# Join the Register of Overseas Entities companies to HMLR titles registered to overseas companies

Notebook to join the new [Register of Overseas Entities data](XXXX) to HM Land Registry titles registered to overseas companies. 

This isn't straightforward because (inexplicably) CoHouse haven't asked the ROE entries to specify their registered titles, and HMLR don't yet have the ROE identifier in their data, so we need to join fuzzily based on company name.  

Nevertheless we can match a reasonable number of titles - though anything matched should be double-checked. 

Last run at the start of January 2023. 

**How to use**

You'll need the following datasets in BigQuery (or contact me if you want to take a copy of ours):

- HM Land Registry [Overseas companies that own property in England and Wales](https://use-land-property-data.service.gov.uk/datasets/ocod).
- Companies House [Basic Companies Data](http://download.companieshouse.gov.uk/en_output.html)
- Companies House [Persons of Significant Control](http://download.companieshouse.gov.uk/en_pscdata.html) (PSC)

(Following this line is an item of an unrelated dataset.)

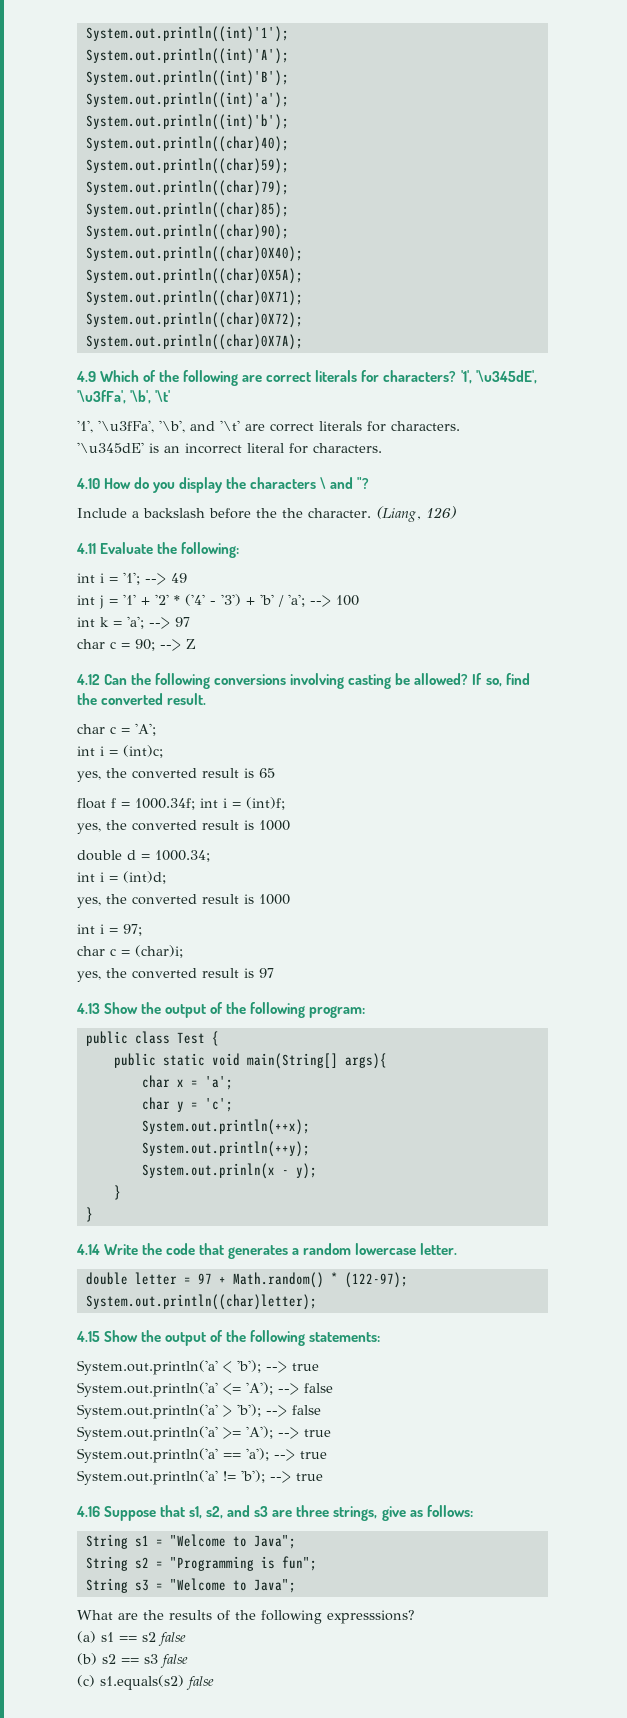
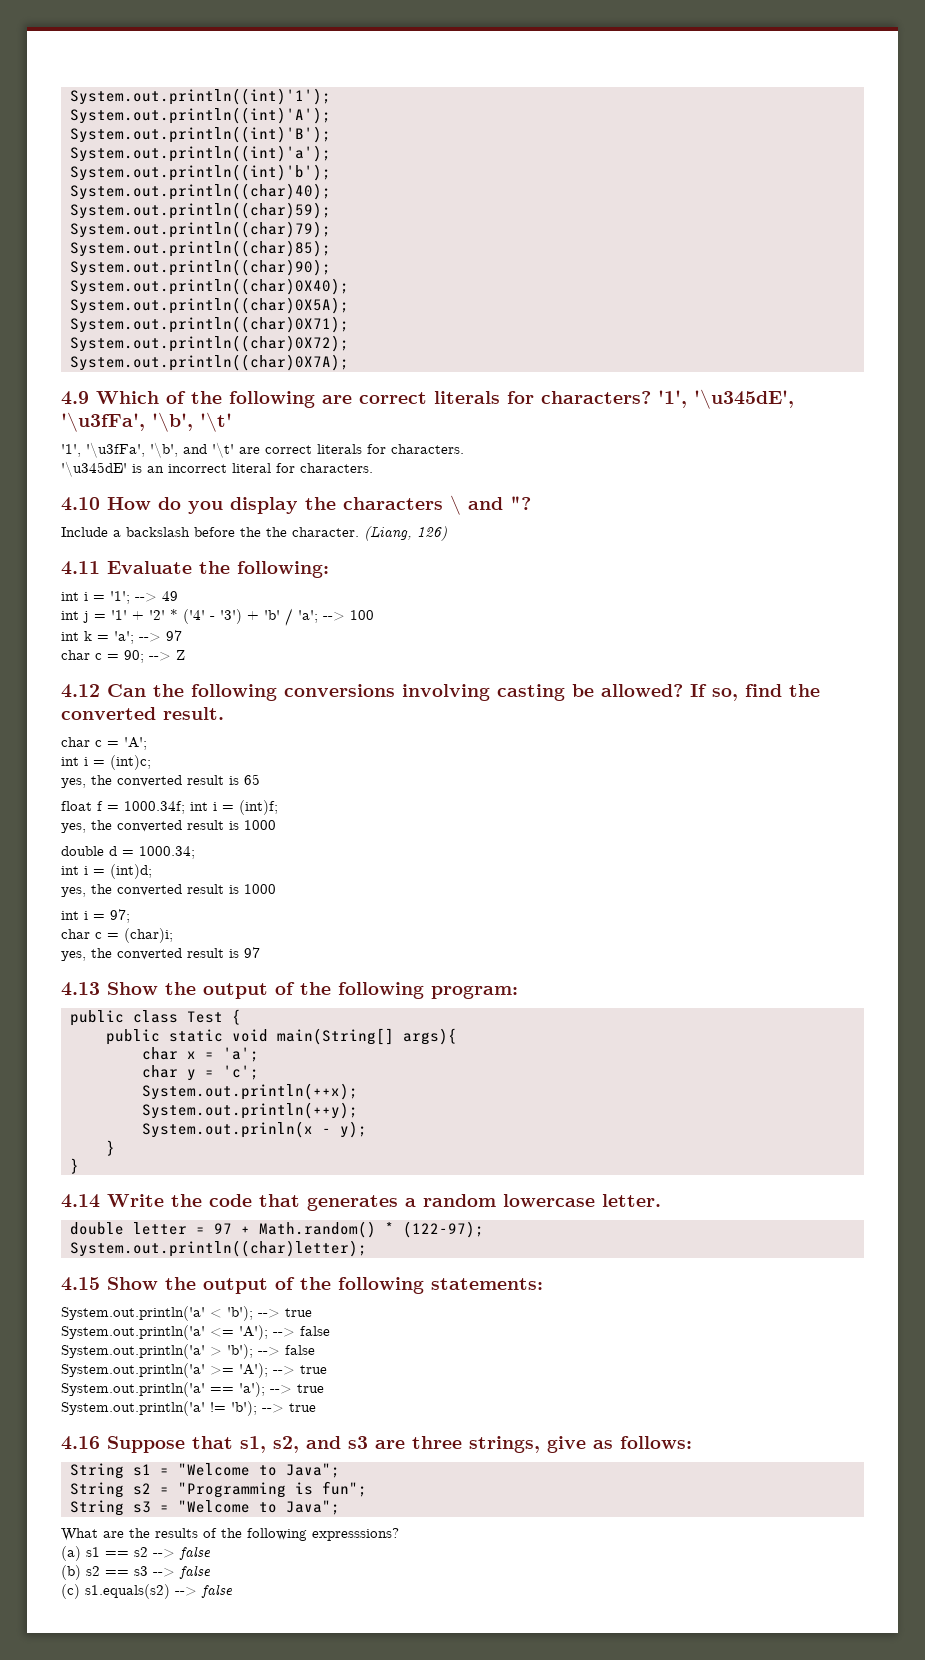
(156, 1637) none -> [153,1549,175,1558] -->
(158, 1659) none -> [153,1568,175,1577] -->
(184, 1682) none -> [175,1587,197,1596] -->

Update the constants below with your own BigQuery project ID and table names.

**TODO**

- Clarify: HMLR records legal title and ROE is about beneficial title, so it's possible the two won't be exactly the same?

In [68]:
import os
import pandas as pd
import pandas_gbq

In [69]:
PROJECT_ID = os.getenv('BQ_PROJECT_ID')
OCOD_TABLE = "ocod.ocod_2023_01"
CH_BASIC_TABLE = "co_house.basic_2023_01"
CH_PSCS_TABLE = "co_house.pscs_2023_01"

## Basic numbers

First let's look at the HMLR overseas companies data.

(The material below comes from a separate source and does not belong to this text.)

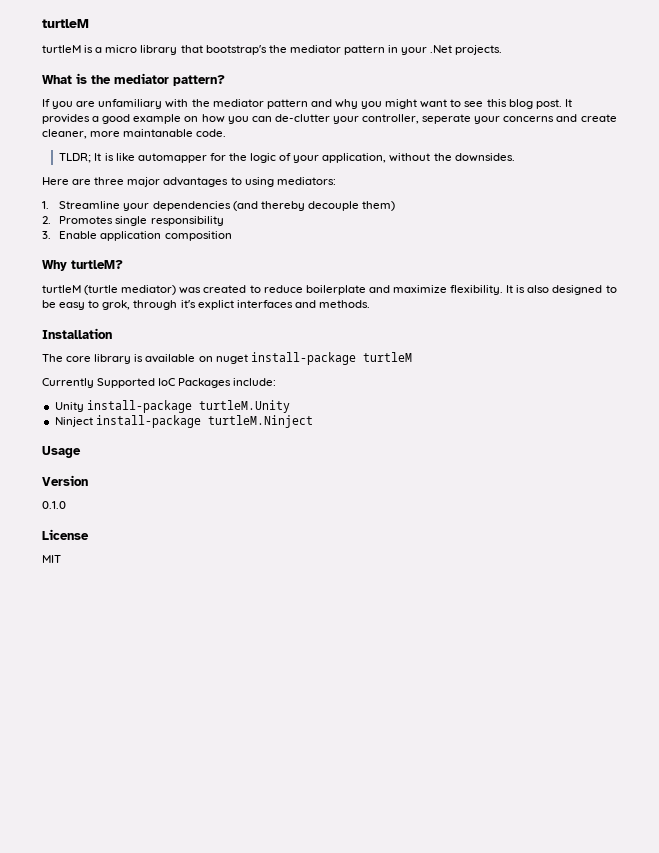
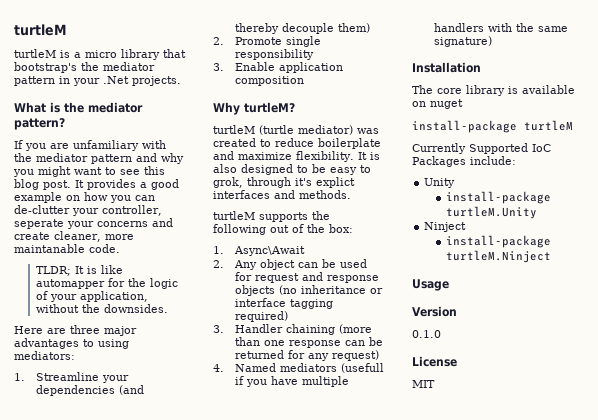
[59,216,114,224] Promotes -> [234,37,282,45] Promote
(370, 304) none -> [213,211,330,222] [213,224,353,235] [213,246,305,256] [213,259,367,270] [234,272,379,283] [234,285,383,296] [234,298,333,309] [234,311,288,322] [213,324,372,335] [234,337,383,348] [234,350,379,361] [213,363,384,373] [234,376,349,387] [433,23,568,32] [433,36,492,47] // turtleM supports the following out of the box: // 1. Async\Await // 2. Any object can be used for request and response objects (no inheritance or interface tagging required) // 3. Handler chaining (more than one response can be returned for any request) // 4. Named mediators (usefull if you have multiple handlers with the same signature)
(248, 359) none -> (463, 104) //
(84, 407) none -> (456, 183) //
(93, 422) none -> (467, 227) //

There are 92,772 titles registered at HMLR as belonging to overseas companies. Of these, 90,725 were added after January 1999 and therefore would normally be expected to be registered on ROE. These titles belong to 30,413 unique companies, so that's our baseline for how many companies we will expect to see on the ROE register by the end of January.

For comparison, on past runs:

- on Nov 21 2022, there were 2609 companies registered.

In [None]:
sql = "SELECT * FROM `%s.%s`" % (PROJECT_ID, OCOD_TABLE)
df_titles = pandas_gbq.read_gbq(sql, project_id=PROJECT_ID, progress_bar_type=None)
len(df_titles)

In [None]:
df_titles.date_proprietor_added = pd.to_datetime(df_titles.date_proprietor_added)
df_relevant_titles = df_titles.query("date_proprietor_added >= '1999-01-01'")
print(len(df_relevant_titles))
print(df_relevant_titles.proprietor_name_1.nunique())

Now let's look at the Companies House data, which tells us about the companies now on the ROE register, and their beneficial owners (persons of significant control, or PSCs).

At the start of January, there were 9,994 companies with an `OE*` identifier in the Companies House Basic Company Data.

In [None]:
sql = "SELECT * FROM `%s.%s` where companynumber LIKE 'OE%%'" % (PROJECT_ID, CH_BASIC_TABLE)
df_companies = pandas_gbq.read_gbq(sql, project_id=PROJECT_ID, progress_bar_type=None)
len(df_companies)

And there are currently 32,570 PSCs in the PSC data with an `OE*` company number. Of these all but about 400 can be joined to companies in the Basic data - so the CoHouse basic and PSC ROE entries are roughly in sync. 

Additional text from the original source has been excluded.